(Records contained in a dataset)
* * *

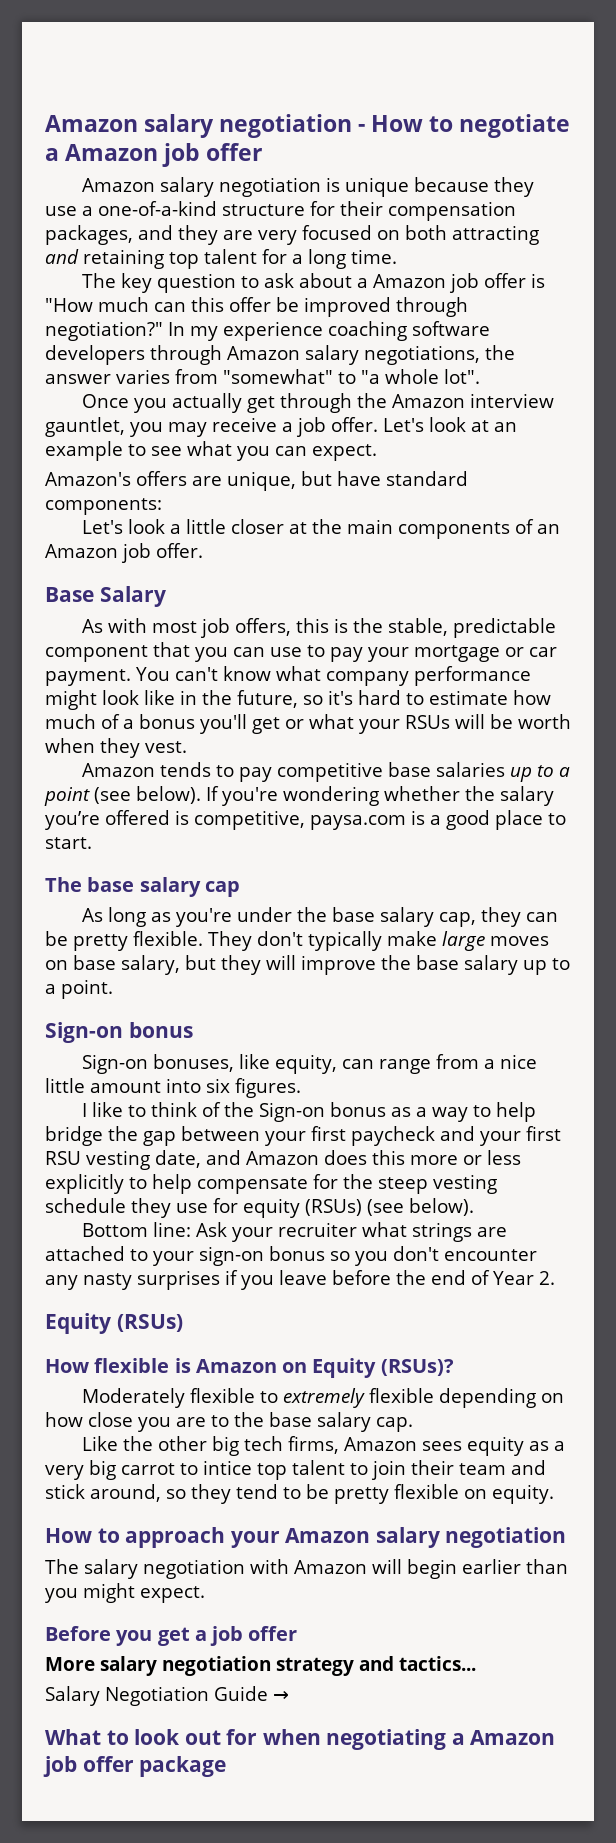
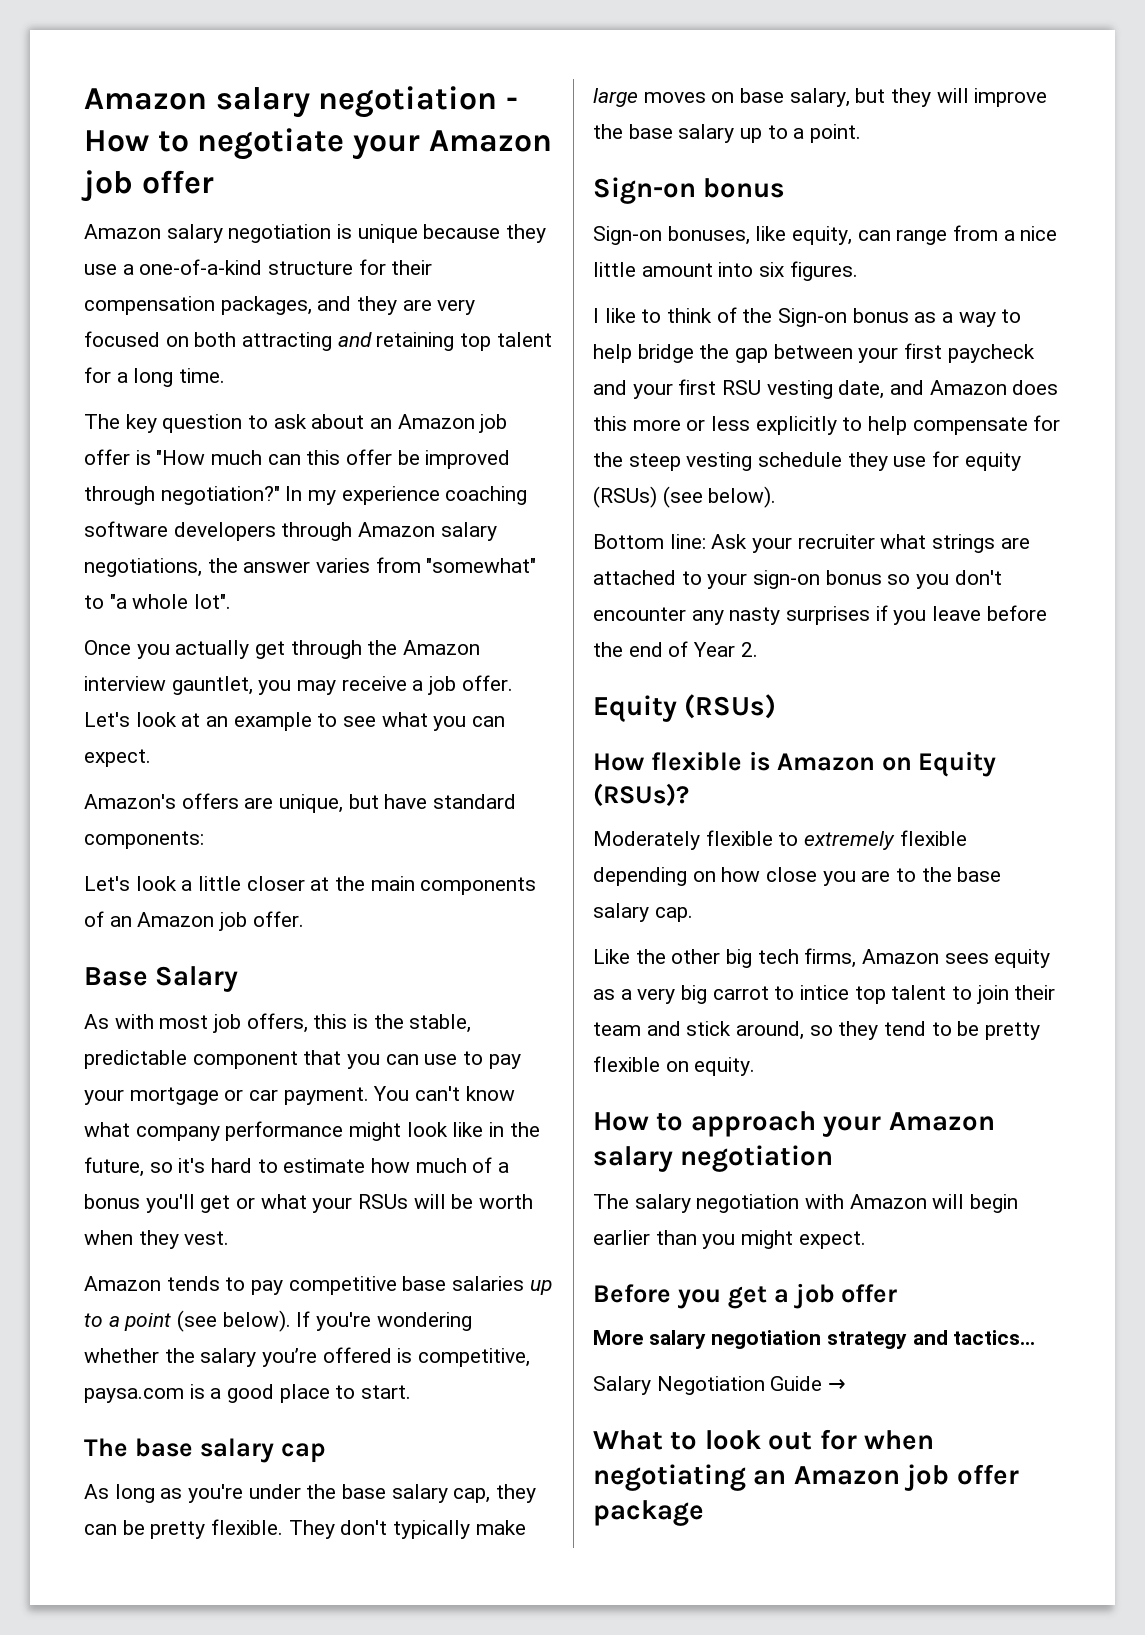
- Amazon salary negotiation - How to negotiate a Amazon job offer
+ Amazon salary negotiation - How to negotiate your Amazon job offer
- The key question to ask about a Amazon job offer is "How much can this offer be improved through negotiation?"
+ The key question to ask about an Amazon job offer is "How much can this offer be improved through negotiation?"
- What to look out for when negotiating a Amazon job offer package
+ What to look out for when negotiating an Amazon job offer package

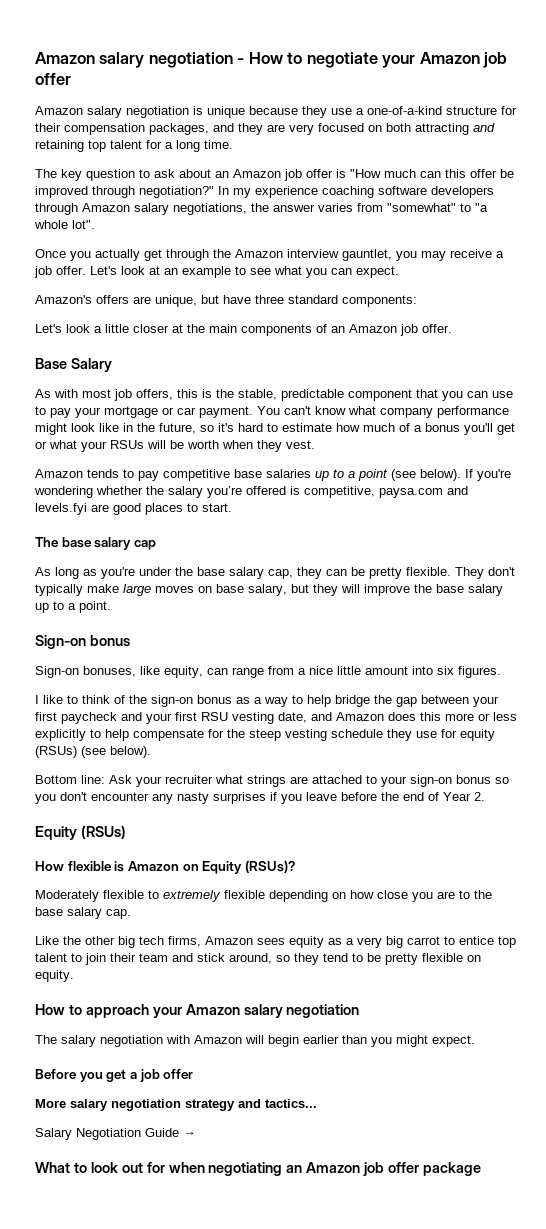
- Amazon's offers are unique, but have standard components:
+ Amazon's offers are unique, but have three standard components:
- If you're wondering whether the salary you’re offered is competitive, paysa.com is a good place to start.
+ If you're wondering whether the salary you’re offered is competitive, paysa.com and levels.fyi are good places to start.
- I like to think of the Sign-on bonus as a way to help bridge the gap between your first paycheck and your first RSU vesting date, and Amazon does this more or less explicitly to help compensate for the steep vesting schedule they use for equity (RSUs) (see below).
+ I like to think of the sign-on bonus as a way to help bridge the gap between your first paycheck and your first RSU vesting date, and Amazon does this more or less explicitly to help compensate for the steep vesting schedule they use for equity (RSUs) (see below).
- Like the other big tech firms, Amazon sees equity as a very big carrot to intice top talent to join their team and stick around, so they tend to be pretty flexible on equity.
+ Like the other big tech firms, Amazon sees equity as a very big carrot to entice top talent to join their team and stick around, so they tend to be pretty flexible on equity.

* * *

Directions for this task
Exactly repeat the data above; the pictures do not belong in your copy.

Your solution
- Amazon salary negotiation - How to negotiate a Amazon job offer
+ Amazon salary negotiation - How to negotiate your Amazon job offer
- The key question to ask about a Amazon job offer is "How much can this offer be improved through negotiation?"
+ The key question to ask about an Amazon job offer is "How much can this offer be improved through negotiation?"
- What to look out for when negotiating a Amazon job offer package
+ What to look out for when negotiating an Amazon job offer package

- Amazon's offers are unique, but have standard components:
+ Amazon's offers are unique, but have three standard components:
- If you're wondering whether the salary you’re offered is competitive, paysa.com is a good place to start.
+ If you're wondering whether the salary you’re offered is competitive, paysa.com and levels.fyi are good places to start.
- I like to think of the Sign-on bonus as a way to help bridge the gap between your first paycheck and your first RSU vesting date, and Amazon does this more or less explicitly to help compensate for the steep vesting schedule they use for equity (RSUs) (see below).
+ I like to think of the sign-on bonus as a way to help bridge the gap between your first paycheck and your first RSU vesting date, and Amazon does this more or less explicitly to help compensate for the steep vesting schedule they use for equity (RSUs) (see below).
- Like the other big tech firms, Amazon sees equity as a very big carrot to intice top talent to join their team and stick around, so they tend to be pretty flexible on equity.
+ Like the other big tech firms, Amazon sees equity as a very big carrot to entice top talent to join their team and stick around, so they tend to be pretty flexible on equity.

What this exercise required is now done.